▶ [RECORDS SHOWN]
▬▬▬

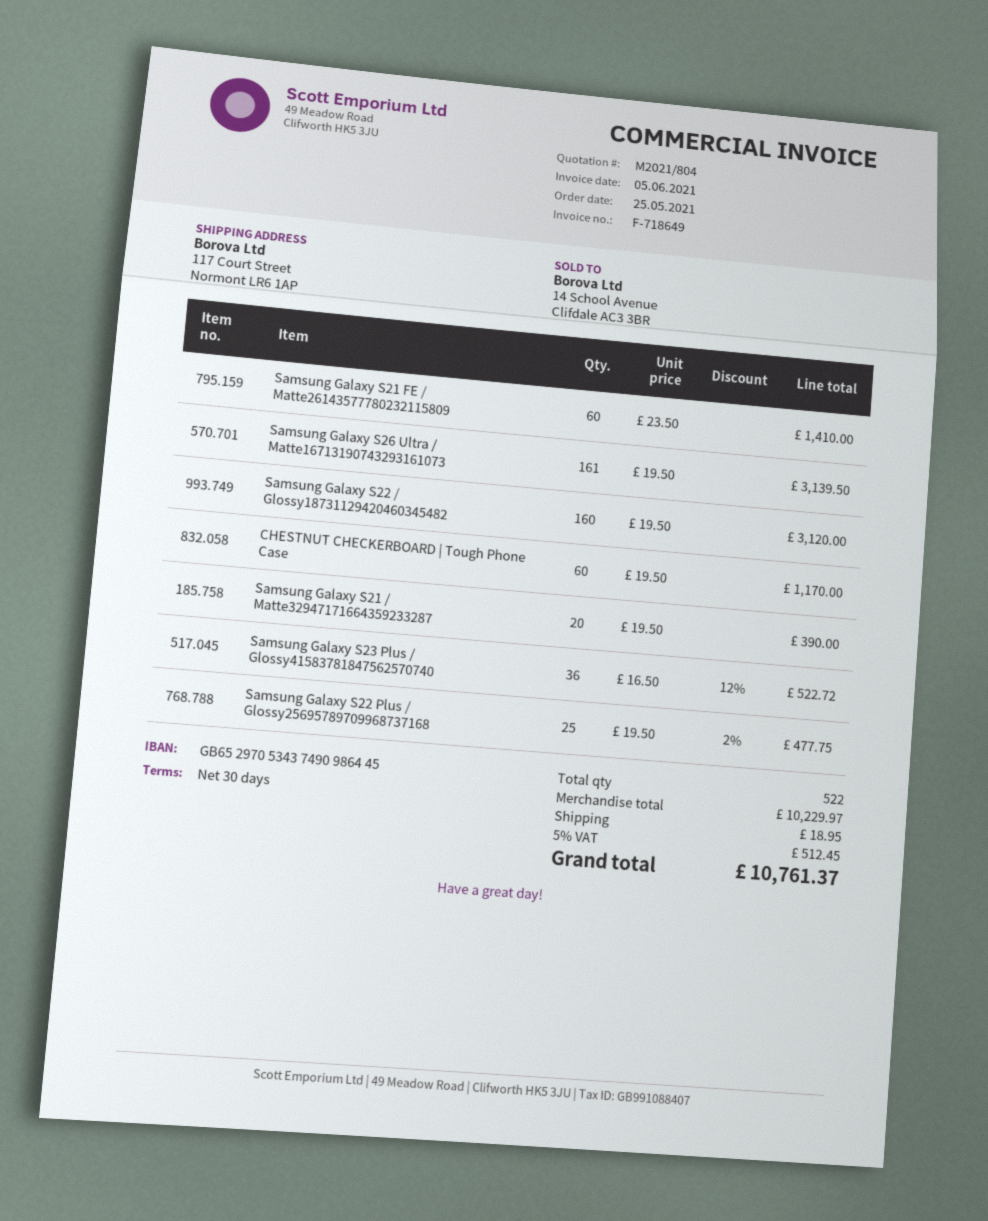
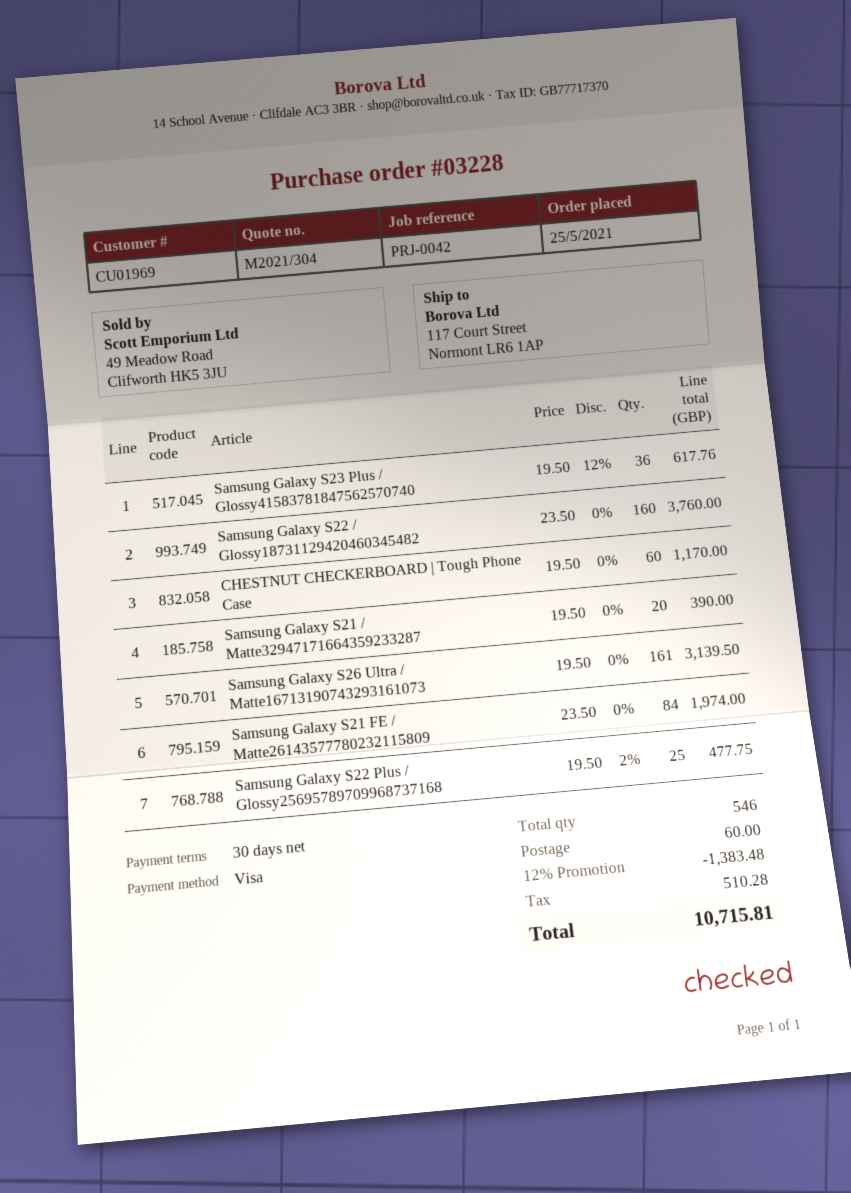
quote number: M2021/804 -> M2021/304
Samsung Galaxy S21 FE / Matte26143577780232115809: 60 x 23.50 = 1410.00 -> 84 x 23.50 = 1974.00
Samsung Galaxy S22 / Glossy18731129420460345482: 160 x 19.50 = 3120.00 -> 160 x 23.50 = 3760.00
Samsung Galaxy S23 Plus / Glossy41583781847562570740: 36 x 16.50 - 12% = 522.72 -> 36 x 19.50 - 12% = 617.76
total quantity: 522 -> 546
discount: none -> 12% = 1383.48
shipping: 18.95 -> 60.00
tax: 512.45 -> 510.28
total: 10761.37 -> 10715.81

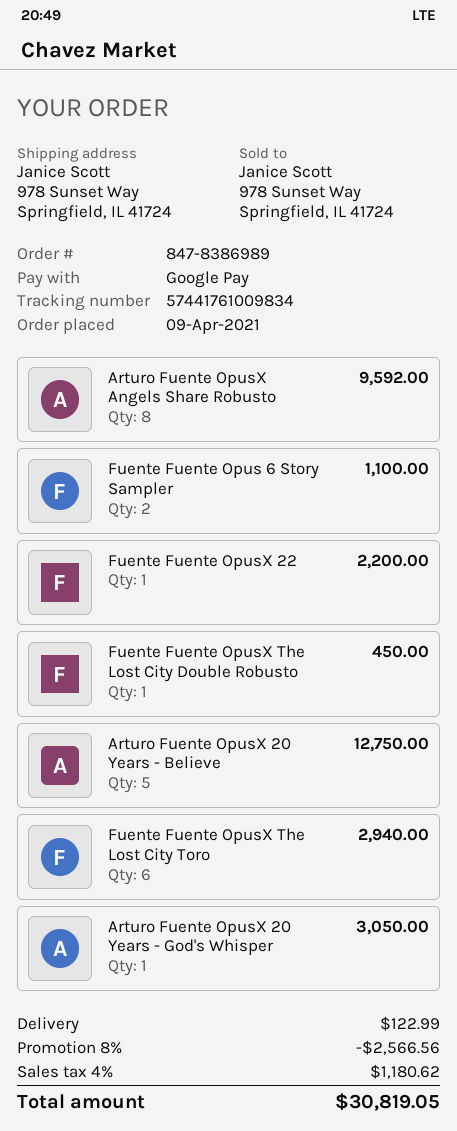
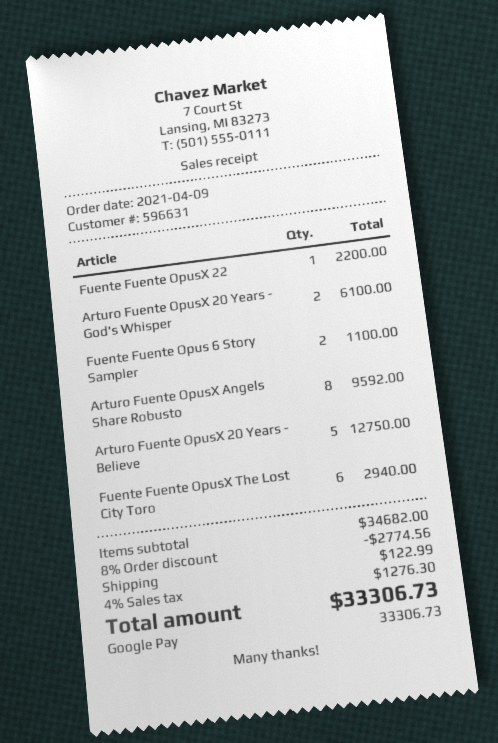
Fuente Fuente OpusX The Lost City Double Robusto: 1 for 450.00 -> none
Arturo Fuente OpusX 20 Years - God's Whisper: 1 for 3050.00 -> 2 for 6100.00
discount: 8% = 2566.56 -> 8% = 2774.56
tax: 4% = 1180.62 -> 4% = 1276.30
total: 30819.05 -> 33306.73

▬▬▬

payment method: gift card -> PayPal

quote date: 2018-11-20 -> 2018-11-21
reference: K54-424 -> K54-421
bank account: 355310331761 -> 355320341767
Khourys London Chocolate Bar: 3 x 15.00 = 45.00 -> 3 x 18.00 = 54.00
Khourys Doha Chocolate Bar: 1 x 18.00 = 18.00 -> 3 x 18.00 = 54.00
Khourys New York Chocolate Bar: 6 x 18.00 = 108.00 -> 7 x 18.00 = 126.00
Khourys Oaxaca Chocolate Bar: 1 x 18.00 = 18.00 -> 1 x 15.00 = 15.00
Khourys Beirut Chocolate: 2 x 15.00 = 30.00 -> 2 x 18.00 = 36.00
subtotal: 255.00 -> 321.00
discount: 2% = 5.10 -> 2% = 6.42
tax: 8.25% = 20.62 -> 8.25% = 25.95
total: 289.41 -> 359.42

▬▬▬

▶ [PROBLEM TO WORK ON] Looking above, find the stretch of lines that opens with the one holding "quote number: M2021/804 -> M2021/304" and closes with the one holding "total: 30819.05 -> 33306.73". Copy it exactly, pictures excluded.

▶ [TASK RESULT]
quote number: M2021/804 -> M2021/304
Samsung Galaxy S21 FE / Matte26143577780232115809: 60 x 23.50 = 1410.00 -> 84 x 23.50 = 1974.00
Samsung Galaxy S22 / Glossy18731129420460345482: 160 x 19.50 = 3120.00 -> 160 x 23.50 = 3760.00
Samsung Galaxy S23 Plus / Glossy41583781847562570740: 36 x 16.50 - 12% = 522.72 -> 36 x 19.50 - 12% = 617.76
total quantity: 522 -> 546
discount: none -> 12% = 1383.48
shipping: 18.95 -> 60.00
tax: 512.45 -> 510.28
total: 10761.37 -> 10715.81

Fuente Fuente OpusX The Lost City Double Robusto: 1 for 450.00 -> none
Arturo Fuente OpusX 20 Years - God's Whisper: 1 for 3050.00 -> 2 for 6100.00
discount: 8% = 2566.56 -> 8% = 2774.56
tax: 4% = 1180.62 -> 4% = 1276.30
total: 30819.05 -> 33306.73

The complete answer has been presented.